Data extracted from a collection
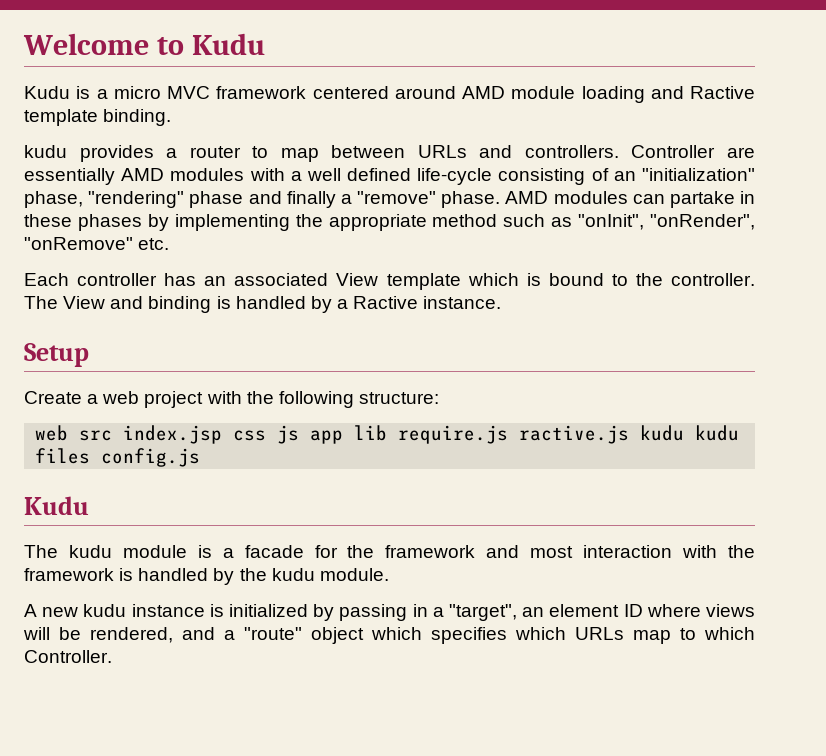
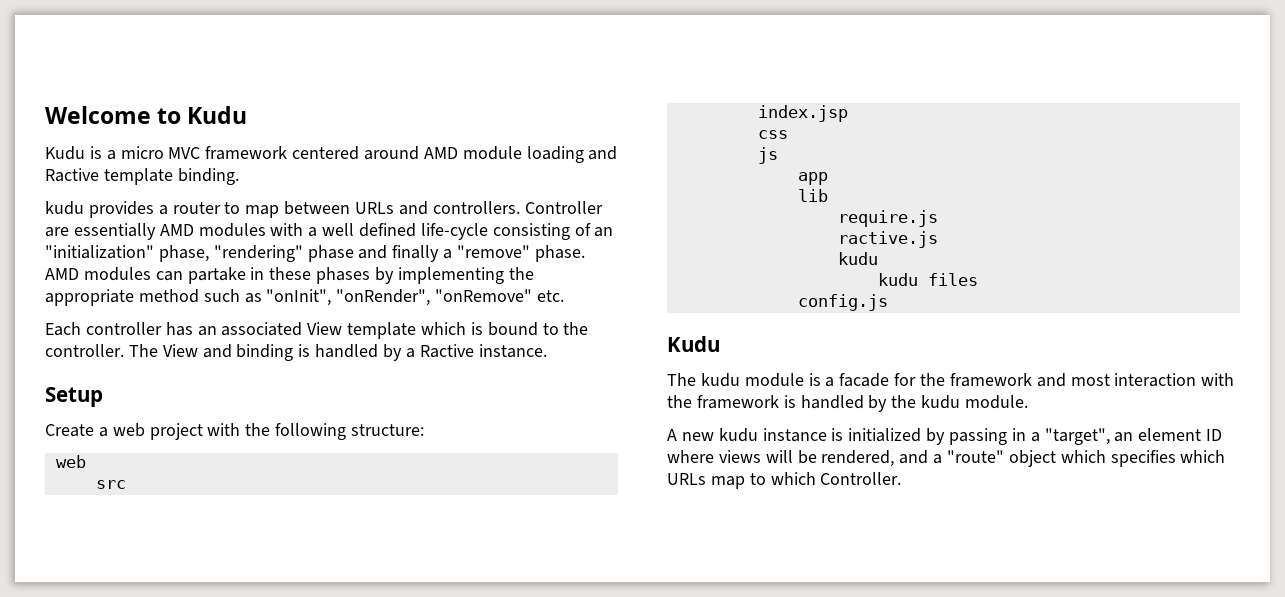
(69, 433) none -> (86, 461) //
(113, 435) none -> (126, 484) //
(223, 434) none -> (848, 113) //
(267, 435) none -> (788, 134) //
(300, 434) none -> (778, 155) //
(344, 437) none -> (828, 178) //
(388, 433) none -> (828, 195) //
(509, 434) none -> (938, 218) //
[640,425,685,441] kudu -> [837,252,878,265] // kudu //
(91, 456) none -> (978, 279) //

## TASK PROMPT
Could you repeat exactly the lines from the first one of the records above through the line containing "[640,425,685,441] kudu ->", leaving out any pictures?

## WRITTEN SOLUTION
(69, 433) none -> (86, 461) //
(113, 435) none -> (126, 484) //
(223, 434) none -> (848, 113) //
(267, 435) none -> (788, 134) //
(300, 434) none -> (778, 155) //
(344, 437) none -> (828, 178) //
(388, 433) none -> (828, 195) //
(509, 434) none -> (938, 218) //
[640,425,685,441] kudu -> [837,252,878,265] // kudu //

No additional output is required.